» Activity: Each record below should be given again exactly as it reads.

» Data in this exercise:
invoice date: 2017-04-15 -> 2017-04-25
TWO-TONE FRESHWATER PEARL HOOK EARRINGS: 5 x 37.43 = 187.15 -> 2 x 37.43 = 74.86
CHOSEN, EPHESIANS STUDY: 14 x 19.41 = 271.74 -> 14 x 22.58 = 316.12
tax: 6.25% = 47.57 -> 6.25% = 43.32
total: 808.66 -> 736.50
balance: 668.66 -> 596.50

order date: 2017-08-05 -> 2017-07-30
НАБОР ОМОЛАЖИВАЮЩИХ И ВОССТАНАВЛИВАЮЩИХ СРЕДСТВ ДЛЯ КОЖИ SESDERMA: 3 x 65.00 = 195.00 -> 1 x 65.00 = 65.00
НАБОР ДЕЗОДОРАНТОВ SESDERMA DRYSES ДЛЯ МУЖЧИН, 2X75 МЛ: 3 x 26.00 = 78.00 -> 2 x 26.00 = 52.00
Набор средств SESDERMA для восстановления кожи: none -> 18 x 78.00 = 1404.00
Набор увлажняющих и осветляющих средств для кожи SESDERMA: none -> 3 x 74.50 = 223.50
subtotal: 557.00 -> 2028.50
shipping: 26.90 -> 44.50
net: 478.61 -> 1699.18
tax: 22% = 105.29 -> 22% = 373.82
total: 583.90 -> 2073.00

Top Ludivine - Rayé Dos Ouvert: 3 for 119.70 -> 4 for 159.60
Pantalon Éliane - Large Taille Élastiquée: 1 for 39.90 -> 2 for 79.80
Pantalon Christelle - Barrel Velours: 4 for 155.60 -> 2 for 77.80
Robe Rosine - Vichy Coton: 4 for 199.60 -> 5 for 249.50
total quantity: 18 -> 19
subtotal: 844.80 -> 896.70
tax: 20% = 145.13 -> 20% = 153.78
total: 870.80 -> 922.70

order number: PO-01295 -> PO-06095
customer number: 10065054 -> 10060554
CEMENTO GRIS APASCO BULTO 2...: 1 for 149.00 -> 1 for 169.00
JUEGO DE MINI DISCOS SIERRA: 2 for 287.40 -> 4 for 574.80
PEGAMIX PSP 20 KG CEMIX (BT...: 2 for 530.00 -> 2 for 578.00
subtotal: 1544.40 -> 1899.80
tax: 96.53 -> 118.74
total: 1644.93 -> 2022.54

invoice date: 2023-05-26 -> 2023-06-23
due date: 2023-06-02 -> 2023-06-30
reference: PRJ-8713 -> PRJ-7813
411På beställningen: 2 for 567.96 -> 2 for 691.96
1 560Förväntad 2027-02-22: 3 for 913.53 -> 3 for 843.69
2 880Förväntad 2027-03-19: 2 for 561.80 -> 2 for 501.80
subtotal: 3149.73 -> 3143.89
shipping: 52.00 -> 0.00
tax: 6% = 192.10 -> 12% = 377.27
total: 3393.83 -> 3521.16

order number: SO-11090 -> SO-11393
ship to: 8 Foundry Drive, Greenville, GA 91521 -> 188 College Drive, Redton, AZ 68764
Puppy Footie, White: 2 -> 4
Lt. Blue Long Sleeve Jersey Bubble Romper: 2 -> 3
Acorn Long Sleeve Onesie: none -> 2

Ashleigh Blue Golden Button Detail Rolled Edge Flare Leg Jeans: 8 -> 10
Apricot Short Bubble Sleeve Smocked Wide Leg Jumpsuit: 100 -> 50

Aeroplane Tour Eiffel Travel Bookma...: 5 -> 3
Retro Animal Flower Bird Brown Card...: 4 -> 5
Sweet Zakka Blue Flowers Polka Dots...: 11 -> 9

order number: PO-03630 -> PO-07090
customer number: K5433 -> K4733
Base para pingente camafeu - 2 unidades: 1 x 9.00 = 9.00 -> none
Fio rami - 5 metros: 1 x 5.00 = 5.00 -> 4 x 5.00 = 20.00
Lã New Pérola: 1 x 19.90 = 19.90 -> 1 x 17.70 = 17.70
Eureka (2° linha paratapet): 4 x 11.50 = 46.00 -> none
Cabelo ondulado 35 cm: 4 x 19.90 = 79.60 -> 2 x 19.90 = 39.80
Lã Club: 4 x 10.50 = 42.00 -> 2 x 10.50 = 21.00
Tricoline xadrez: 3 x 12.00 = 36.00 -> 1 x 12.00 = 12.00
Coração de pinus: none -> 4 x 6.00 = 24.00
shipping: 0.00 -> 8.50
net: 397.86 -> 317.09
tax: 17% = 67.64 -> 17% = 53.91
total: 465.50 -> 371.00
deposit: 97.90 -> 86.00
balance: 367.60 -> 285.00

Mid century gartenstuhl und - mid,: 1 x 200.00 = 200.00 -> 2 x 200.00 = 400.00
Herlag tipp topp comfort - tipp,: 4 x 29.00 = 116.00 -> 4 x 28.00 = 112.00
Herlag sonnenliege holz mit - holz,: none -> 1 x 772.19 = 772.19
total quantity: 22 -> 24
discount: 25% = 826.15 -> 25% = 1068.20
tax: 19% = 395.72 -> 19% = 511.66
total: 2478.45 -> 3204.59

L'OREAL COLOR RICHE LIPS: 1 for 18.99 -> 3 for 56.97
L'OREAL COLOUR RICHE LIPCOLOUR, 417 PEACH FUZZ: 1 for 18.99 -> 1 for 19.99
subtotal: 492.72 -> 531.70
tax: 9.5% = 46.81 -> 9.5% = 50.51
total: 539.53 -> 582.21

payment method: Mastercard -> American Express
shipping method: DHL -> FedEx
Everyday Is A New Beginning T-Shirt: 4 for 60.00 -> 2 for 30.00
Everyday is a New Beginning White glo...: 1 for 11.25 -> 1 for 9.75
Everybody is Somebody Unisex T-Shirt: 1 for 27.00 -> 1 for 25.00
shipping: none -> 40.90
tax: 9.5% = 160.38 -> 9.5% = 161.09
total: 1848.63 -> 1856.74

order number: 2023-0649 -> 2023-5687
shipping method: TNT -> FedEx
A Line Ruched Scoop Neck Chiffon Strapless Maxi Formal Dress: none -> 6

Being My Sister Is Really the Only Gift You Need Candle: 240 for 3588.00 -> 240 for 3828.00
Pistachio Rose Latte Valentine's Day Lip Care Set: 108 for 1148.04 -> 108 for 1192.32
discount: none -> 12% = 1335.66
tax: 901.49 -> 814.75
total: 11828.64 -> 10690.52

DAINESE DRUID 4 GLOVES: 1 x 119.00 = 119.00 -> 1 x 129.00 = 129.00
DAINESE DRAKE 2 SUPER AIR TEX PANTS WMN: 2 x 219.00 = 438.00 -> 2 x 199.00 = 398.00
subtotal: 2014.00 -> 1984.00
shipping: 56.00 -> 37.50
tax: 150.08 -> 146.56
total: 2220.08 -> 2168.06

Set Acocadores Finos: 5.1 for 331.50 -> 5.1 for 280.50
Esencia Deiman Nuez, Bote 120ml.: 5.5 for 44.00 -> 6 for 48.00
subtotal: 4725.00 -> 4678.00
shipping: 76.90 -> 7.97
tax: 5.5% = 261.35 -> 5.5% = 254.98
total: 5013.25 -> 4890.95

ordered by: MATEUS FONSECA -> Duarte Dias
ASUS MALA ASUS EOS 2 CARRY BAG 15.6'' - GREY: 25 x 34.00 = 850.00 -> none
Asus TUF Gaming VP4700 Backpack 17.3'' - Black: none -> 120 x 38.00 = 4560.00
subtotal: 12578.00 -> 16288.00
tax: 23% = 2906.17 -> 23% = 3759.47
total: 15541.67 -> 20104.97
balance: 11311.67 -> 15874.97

» Solution:
invoice date: 2017-04-15 -> 2017-04-25
TWO-TONE FRESHWATER PEARL HOOK EARRINGS: 5 x 37.43 = 187.15 -> 2 x 37.43 = 74.86
CHOSEN, EPHESIANS STUDY: 14 x 19.41 = 271.74 -> 14 x 22.58 = 316.12
tax: 6.25% = 47.57 -> 6.25% = 43.32
total: 808.66 -> 736.50
balance: 668.66 -> 596.50

order date: 2017-08-05 -> 2017-07-30
НАБОР ОМОЛАЖИВАЮЩИХ И ВОССТАНАВЛИВАЮЩИХ СРЕДСТВ ДЛЯ КОЖИ SESDERMA: 3 x 65.00 = 195.00 -> 1 x 65.00 = 65.00
НАБОР ДЕЗОДОРАНТОВ SESDERMA DRYSES ДЛЯ МУЖЧИН, 2X75 МЛ: 3 x 26.00 = 78.00 -> 2 x 26.00 = 52.00
Набор средств SESDERMA для восстановления кожи: none -> 18 x 78.00 = 1404.00
Набор увлажняющих и осветляющих средств для кожи SESDERMA: none -> 3 x 74.50 = 223.50
subtotal: 557.00 -> 2028.50
shipping: 26.90 -> 44.50
net: 478.61 -> 1699.18
tax: 22% = 105.29 -> 22% = 373.82
total: 583.90 -> 2073.00

Top Ludivine - Rayé Dos Ouvert: 3 for 119.70 -> 4 for 159.60
Pantalon Éliane - Large Taille Élastiquée: 1 for 39.90 -> 2 for 79.80
Pantalon Christelle - Barrel Velours: 4 for 155.60 -> 2 for 77.80
Robe Rosine - Vichy Coton: 4 for 199.60 -> 5 for 249.50
total quantity: 18 -> 19
subtotal: 844.80 -> 896.70
tax: 20% = 145.13 -> 20% = 153.78
total: 870.80 -> 922.70

order number: PO-01295 -> PO-06095
customer number: 10065054 -> 10060554
CEMENTO GRIS APASCO BULTO 2...: 1 for 149.00 -> 1 for 169.00
JUEGO DE MINI DISCOS SIERRA: 2 for 287.40 -> 4 for 574.80
PEGAMIX PSP 20 KG CEMIX (BT...: 2 for 530.00 -> 2 for 578.00
subtotal: 1544.40 -> 1899.80
tax: 96.53 -> 118.74
total: 1644.93 -> 2022.54

invoice date: 2023-05-26 -> 2023-06-23
due date: 2023-06-02 -> 2023-06-30
reference: PRJ-8713 -> PRJ-7813
411På beställningen: 2 for 567.96 -> 2 for 691.96
1 560Förväntad 2027-02-22: 3 for 913.53 -> 3 for 843.69
2 880Förväntad 2027-03-19: 2 for 561.80 -> 2 for 501.80
subtotal: 3149.73 -> 3143.89
shipping: 52.00 -> 0.00
tax: 6% = 192.10 -> 12% = 377.27
total: 3393.83 -> 3521.16

order number: SO-11090 -> SO-11393
ship to: 8 Foundry Drive, Greenville, GA 91521 -> 188 College Drive, Redton, AZ 68764
Puppy Footie, White: 2 -> 4
Lt. Blue Long Sleeve Jersey Bubble Romper: 2 -> 3
Acorn Long Sleeve Onesie: none -> 2

Ashleigh Blue Golden Button Detail Rolled Edge Flare Leg Jeans: 8 -> 10
Apricot Short Bubble Sleeve Smocked Wide Leg Jumpsuit: 100 -> 50

Aeroplane Tour Eiffel Travel Bookma...: 5 -> 3
Retro Animal Flower Bird Brown Card...: 4 -> 5
Sweet Zakka Blue Flowers Polka Dots...: 11 -> 9

order number: PO-03630 -> PO-07090
customer number: K5433 -> K4733
Base para pingente camafeu - 2 unidades: 1 x 9.00 = 9.00 -> none
Fio rami - 5 metros: 1 x 5.00 = 5.00 -> 4 x 5.00 = 20.00
Lã New Pérola: 1 x 19.90 = 19.90 -> 1 x 17.70 = 17.70
Eureka (2° linha paratapet): 4 x 11.50 = 46.00 -> none
Cabelo ondulado 35 cm: 4 x 19.90 = 79.60 -> 2 x 19.90 = 39.80
Lã Club: 4 x 10.50 = 42.00 -> 2 x 10.50 = 21.00
Tricoline xadrez: 3 x 12.00 = 36.00 -> 1 x 12.00 = 12.00
Coração de pinus: none -> 4 x 6.00 = 24.00
shipping: 0.00 -> 8.50
net: 397.86 -> 317.09
tax: 17% = 67.64 -> 17% = 53.91
total: 465.50 -> 371.00
deposit: 97.90 -> 86.00
balance: 367.60 -> 285.00

Mid century gartenstuhl und - mid,: 1 x 200.00 = 200.00 -> 2 x 200.00 = 400.00
Herlag tipp topp comfort - tipp,: 4 x 29.00 = 116.00 -> 4 x 28.00 = 112.00
Herlag sonnenliege holz mit - holz,: none -> 1 x 772.19 = 772.19
total quantity: 22 -> 24
discount: 25% = 826.15 -> 25% = 1068.20
tax: 19% = 395.72 -> 19% = 511.66
total: 2478.45 -> 3204.59

L'OREAL COLOR RICHE LIPS: 1 for 18.99 -> 3 for 56.97
L'OREAL COLOUR RICHE LIPCOLOUR, 417 PEACH FUZZ: 1 for 18.99 -> 1 for 19.99
subtotal: 492.72 -> 531.70
tax: 9.5% = 46.81 -> 9.5% = 50.51
total: 539.53 -> 582.21

payment method: Mastercard -> American Express
shipping method: DHL -> FedEx
Everyday Is A New Beginning T-Shirt: 4 for 60.00 -> 2 for 30.00
Everyday is a New Beginning White glo...: 1 for 11.25 -> 1 for 9.75
Everybody is Somebody Unisex T-Shirt: 1 for 27.00 -> 1 for 25.00
shipping: none -> 40.90
tax: 9.5% = 160.38 -> 9.5% = 161.09
total: 1848.63 -> 1856.74

order number: 2023-0649 -> 2023-5687
shipping method: TNT -> FedEx
A Line Ruched Scoop Neck Chiffon Strapless Maxi Formal Dress: none -> 6

Being My Sister Is Really the Only Gift You Need Candle: 240 for 3588.00 -> 240 for 3828.00
Pistachio Rose Latte Valentine's Day Lip Care Set: 108 for 1148.04 -> 108 for 1192.32
discount: none -> 12% = 1335.66
tax: 901.49 -> 814.75
total: 11828.64 -> 10690.52

DAINESE DRUID 4 GLOVES: 1 x 119.00 = 119.00 -> 1 x 129.00 = 129.00
DAINESE DRAKE 2 SUPER AIR TEX PANTS WMN: 2 x 219.00 = 438.00 -> 2 x 199.00 = 398.00
subtotal: 2014.00 -> 1984.00
shipping: 56.00 -> 37.50
tax: 150.08 -> 146.56
total: 2220.08 -> 2168.06

Set Acocadores Finos: 5.1 for 331.50 -> 5.1 for 280.50
Esencia Deiman Nuez, Bote 120ml.: 5.5 for 44.00 -> 6 for 48.00
subtotal: 4725.00 -> 4678.00
shipping: 76.90 -> 7.97
tax: 5.5% = 261.35 -> 5.5% = 254.98
total: 5013.25 -> 4890.95

ordered by: MATEUS FONSECA -> Duarte Dias
ASUS MALA ASUS EOS 2 CARRY BAG 15.6'' - GREY: 25 x 34.00 = 850.00 -> none
Asus TUF Gaming VP4700 Backpack 17.3'' - Black: none -> 120 x 38.00 = 4560.00
subtotal: 12578.00 -> 16288.00
tax: 23% = 2906.17 -> 23% = 3759.47
total: 15541.67 -> 20104.97
balance: 11311.67 -> 15874.97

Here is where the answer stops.